Mutinerie
meurtrière dans une maison d'arrêt. Improbable
suicide d'un éminent biologiste, milliardaire
de sur croit. Et, sur ces deux affaires, nomination
d'un juge, intègre, indépendant, dont
la pugnacité promet une battue riche en rebondissements...
Les premières pages tournées, les ingrédients
sont là, qui laissent supposer la plus classique
des trames policières.
Rattacher aussi vite Reproduction
interdite à un seul genre littéraire,
c'est omettre deux indices qui mènent l'un et
l'autre à la science-fiction: l'histoire commence
en l'an 2037; et Jean-Michel Truong, son auteur, a été
formé à la psychologie et à la
philosophie avant de fonder, en 1984, la première
société française spécialisée
en intelligence artificielle.
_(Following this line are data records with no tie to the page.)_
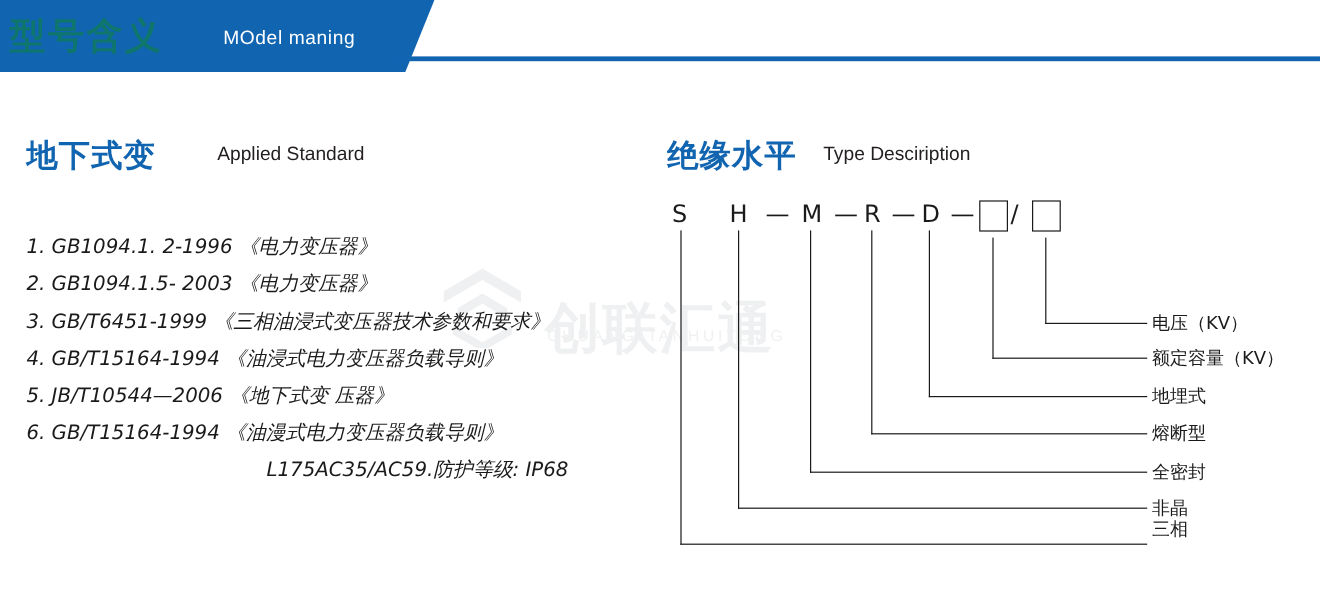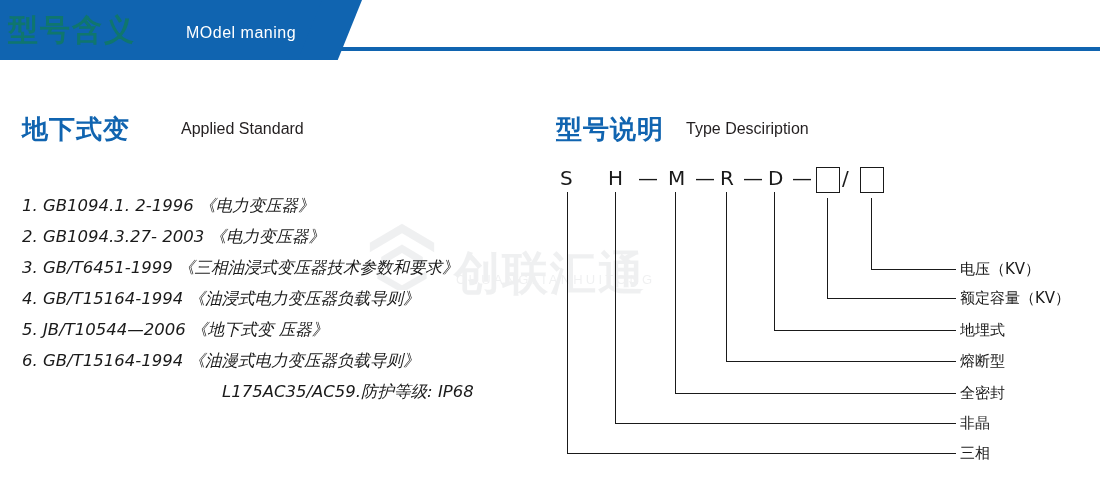"型号说明" div.sec-cn { text: 型号说明 -> 绝缘水平 }
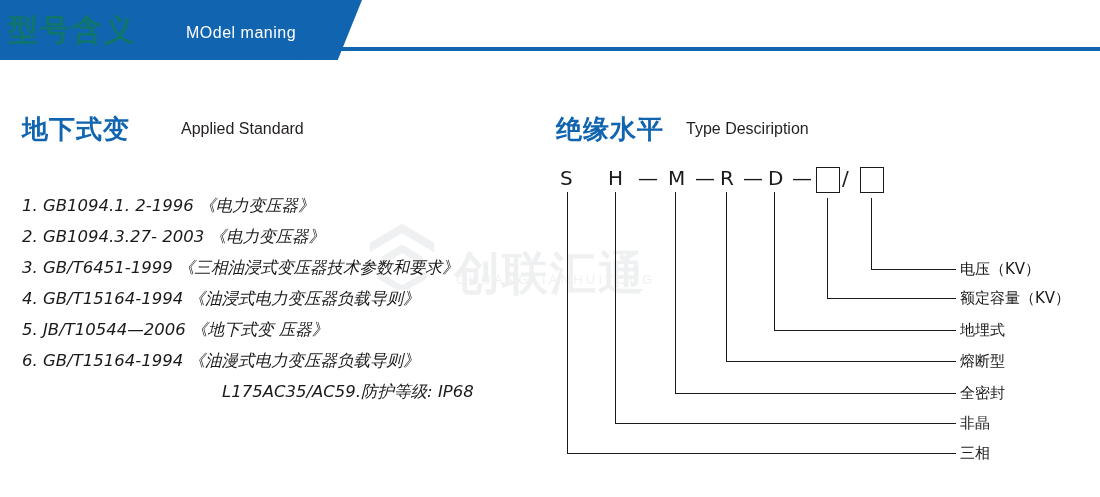"2. GB1094.3.27- 2003 《电力变压器》" div.std-item { text: GB1094.3.27- -> GB1094.1.5- }
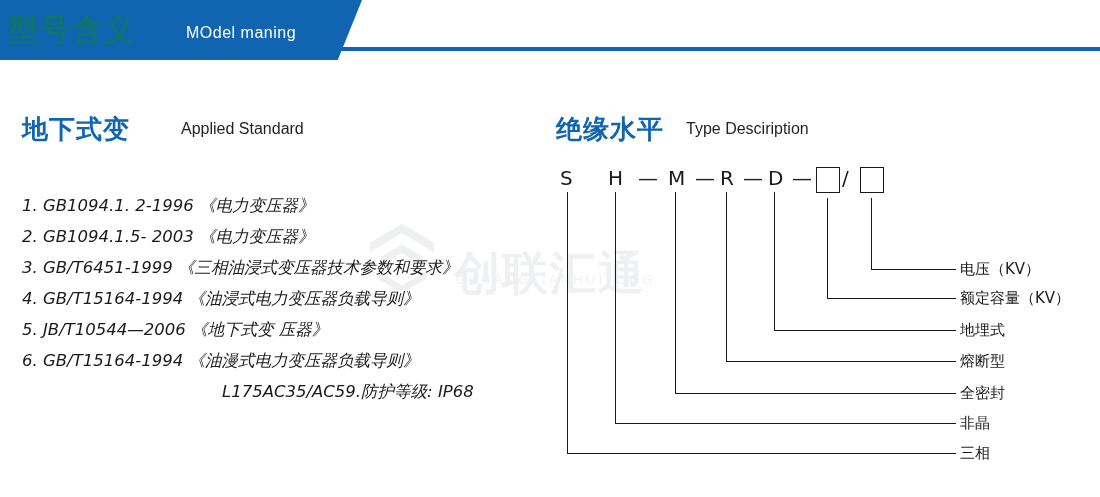"三相" div.leader-label { top: 294px -> 282px }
Et c'est bien aux confins
de la science et de la philosophie, dans cet espace
subtil qui fait que l'homme est homme, ni chose, ni
animal, que nous entraîne son premier roman.
Vercors avait baptisé
"Tropis" ses Animaux dénaturés,
que la communauté humaine refusait de reconnaître
pour siens. Truong transpose. Il les invente clones,
issus de l'homme (par manipulation génétique)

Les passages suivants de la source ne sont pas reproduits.